■ AIM OF THE EXERCISE:
Please restate each entry below, word for word.

■ DATA UNDER STUDY:
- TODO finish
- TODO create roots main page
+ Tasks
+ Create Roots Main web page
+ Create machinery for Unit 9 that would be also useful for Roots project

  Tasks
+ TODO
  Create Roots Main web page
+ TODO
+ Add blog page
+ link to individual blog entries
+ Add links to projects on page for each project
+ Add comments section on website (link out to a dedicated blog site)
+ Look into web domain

■ ANSWER TO THIS TASK:
- TODO finish
- TODO create roots main page
+ Tasks
+ Create Roots Main web page
+ Create machinery for Unit 9 that would be also useful for Roots project

  Tasks
+ TODO
  Create Roots Main web page
+ TODO
+ Add blog page
+ link to individual blog entries
+ Add links to projects on page for each project
+ Add comments section on website (link out to a dedicated blog site)
+ Look into web domain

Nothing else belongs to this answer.